But for how long that can continue is debatable.

On the data accuracy it also mentions ‘The 2020 census reported that China had 255m people aged 14 or below at the end of last year. But annual birth figures for 2006-20 added up to 239m — a discrepancy of 16m.’

Also the lack of an offical death toll, which could have given insight into the impact of covid which China has stressed was brought quickly under control.

Whatever the data does or does not say the reality is that the population is going to decline if birth rates don’t improve and that is likely to require more radical overhaul than is currently being proposed.

I would again recommend the Free ERI-C webinar on 'The Implications of Global Demographics For Long-Term Investors: Charles Goodhart & Manoj Pradhan in conversation with Stewart Paterson' Which deals with aging population and how some of lesson from Japan were missed.

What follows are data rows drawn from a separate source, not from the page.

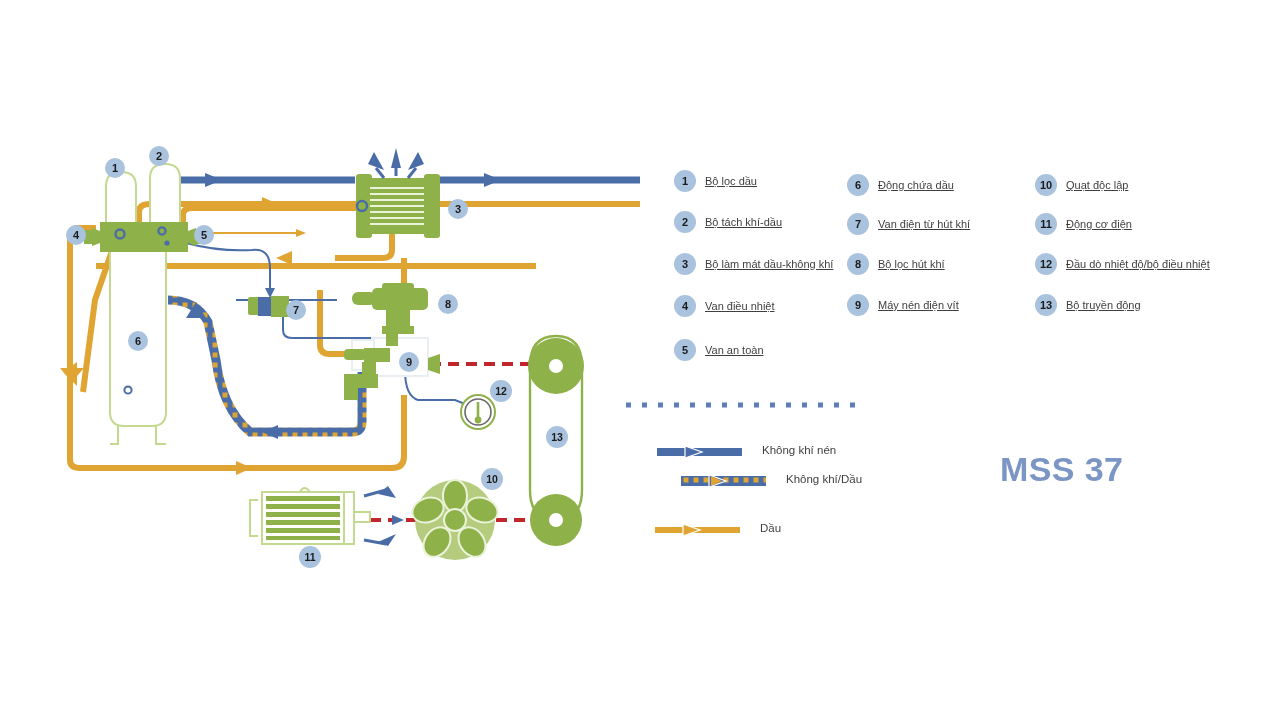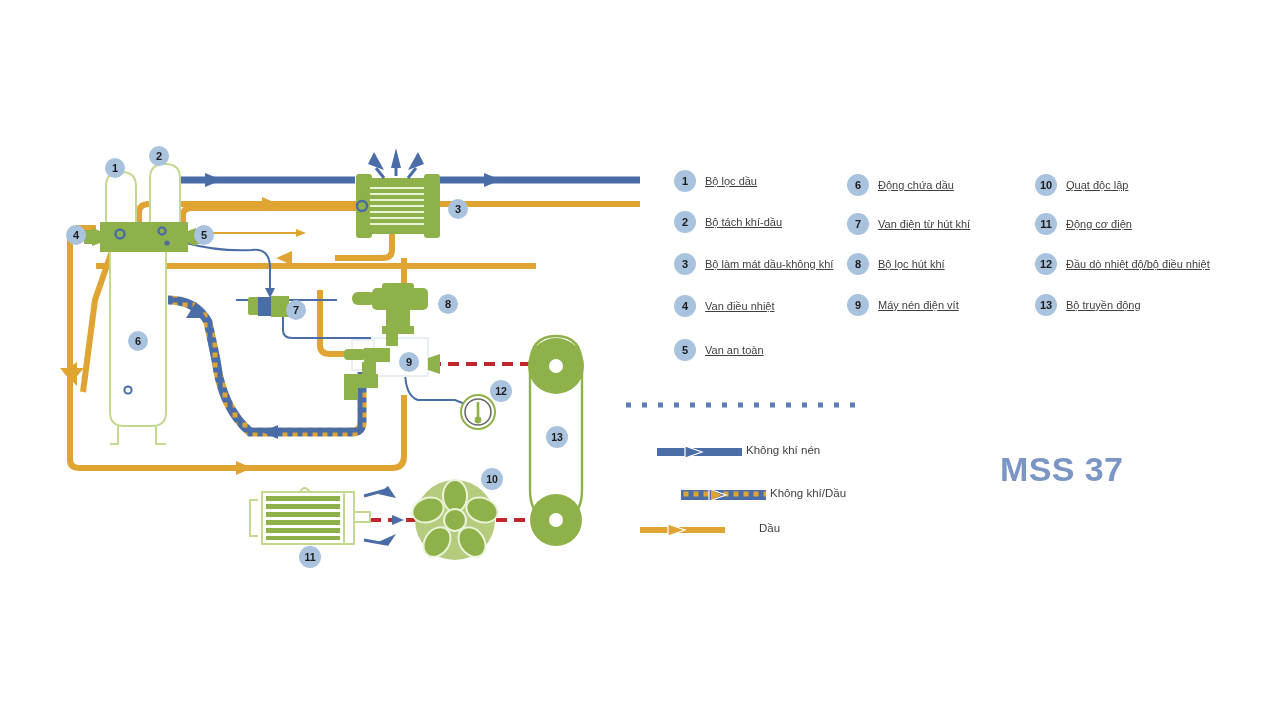--- a/index.html
+++ b/index.html
@@ -15,21 +15,21 @@
   .badge.d2{width:22px;height:22px;font-size:10.5px;}
 
   .legend-item{position:absolute;display:flex;align-items:center;gap:9px;}
   .legend-badge{width:22px;height:22px;border-radius:50%;background:#a9c2de;
       color:#1b1b1b;font-size:11px;font-weight:700;flex:none;
       display:flex;align-items:center;justify-content:center;}
   .legend-label{font-size:11px;color:#3f3f3f;white-space:nowrap;text-decoration:underline;}
 
   .flow-row{position:absolute;display:flex;align-items:center;}
   .flow-swatch{width:85px;height:12px;position:relative;flex:none;}
-  .flow-text{font-size:11.5px;color:#3f3f3f;margin-left:4px;white-space:nowrap;}
+  .flow-text{font-size:11.5px;color:#3f3f3f;margin-left:20px;white-space:nowrap;}
 
   #model-title{position:absolute;font-size:34px;font-weight:700;color:#7b95c4;
       letter-spacing:0.4px;text-align:right;}
 </style>
 </head>
 <body>
 
 <div id="stage">
 
   <svg class="svg-layer" viewBox="0 0 1280 720">
@@ -307,38 +307,38 @@
   <div class="flow-row" style="left:657px;top:444px;">
     <div class="flow-swatch">
       <svg viewBox="0 0 85 12" width="85" height="12">
         <rect x="0" y="2" width="85" height="8" fill="#4a6da7"></rect>
         <polygon points="28,0 45,6 28,12" fill="#4a6da7" stroke="#ffffff" stroke-width="1.2"></polygon>
       </svg>
     </div>
     <div class="flow-text">Không khí nén</div>
   </div>
 
-  <div class="flow-row" style="left:657px;top:487px;padding-left:24px;">
+  <div class="flow-row" style="left:657px;top:473px;padding-left:24px;">
     <div class="flow-swatch">
       <svg viewBox="0 0 85 12" width="85" height="12">
         <rect x="0" y="1" width="85" height="10" fill="url(#airoil2)"></rect>
         <defs>
           <pattern id="airoil2" width="10" height="10" patternUnits="userSpaceOnUse">
             <rect width="10" height="10" fill="#4a6da7"></rect>
             <rect x="2.5" y="2.5" width="5" height="5" fill="#e0a433"></rect>
           </pattern>
         </defs>
         <polygon points="28,0 45,6 28,12" fill="#4a6da7" stroke="#ffffff" stroke-width="1.2"></polygon>
         <polygon points="30,1 41,6 30,11" fill="#e0a433"></polygon>
       </svg>
     </div>
     <div class="flow-text">Không khí/Dầu</div>
   </div>
 
-  <div class="flow-row" style="left:640px;top:522px;gap:30px;">
+  <div class="flow-row" style="left:655px;top:522px;">
     <div class="flow-swatch">
       <svg viewBox="0 0 85 12" width="85" height="12">
         <rect x="0" y="3" width="85" height="6" fill="#e0a433"></rect>
         <polygon points="28,0 45,6 28,12" fill="#e0a433" stroke="#ffffff" stroke-width="1.2"></polygon>
       </svg>
     </div>
     <div class="flow-text">Dầu</div>
   </div>
 
   <div id="model-title" style="left:1000px;top:450px;">MSS 37</div>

Taiwan reports first significant virus outbreak

Taiwan, which has been among the most successful globally at containing Covid-19, has introduced two weeks of strict social-distancing measures after reporting more than 200 new cases in its first significant community outbreak of the virus.

The Taiex sold down on the news but has since stablised.

Key now will be controlling the spread especially as Taiwan has a slow vaccination rate due to its previous control over the spread. Key I think is that the government has moved quick to introduced stringent social distancing measures and close contact tracing.
This morning the market opened lower despite the rebound in the US on Friday but is working higher.

UK holds back on plan for global business levy

Key being that the UK wants the US to also deal with the issue of taxing digital companies too.

Quoting Mike Williams, ‘the Treasury’s director of business and international tax, said a deal that looked only at a global minimum tax was not politically acceptable. “The core UK proposition is that we’ve got to solve the digital tax issue, which we’ve been working on for years,” he said.’

It will be interesting to see how far Biden is prepared to compromise with regard to where US firms pay their taxes.

Enthusiasm for Spacs shows signs of waning
Key seems to be the lack of retail participation.  Whilst not giving reasons it meantioned that retail investors appearing to be focusing more on crypto at present.  Although that might be short lived too as Musk’s recent Tweet implies Tesla could be out of Bitcoin; something I suggested last week when he said the company wouldn’t be selling anymore bitcoin.  I also think it could have to do with a general decline in retail day trading as people return to the office and are less  able to monitor their holdings.  There is also the concern about the regulator probing Spac’s.  None of which will help sentiment towards  Spac’s; even those with deals.

Worth a read.

Credit Suisse clients press for Greensill compensation
• Dilemma for new chief Horta-Osório
• Threat of lawsuits from investors

An interesting read as ever the bank’s lawyers are confident they have not breached the rules but being legally right and keeping clients are generally two different things and there is the brand image too, which may be the most important consideration.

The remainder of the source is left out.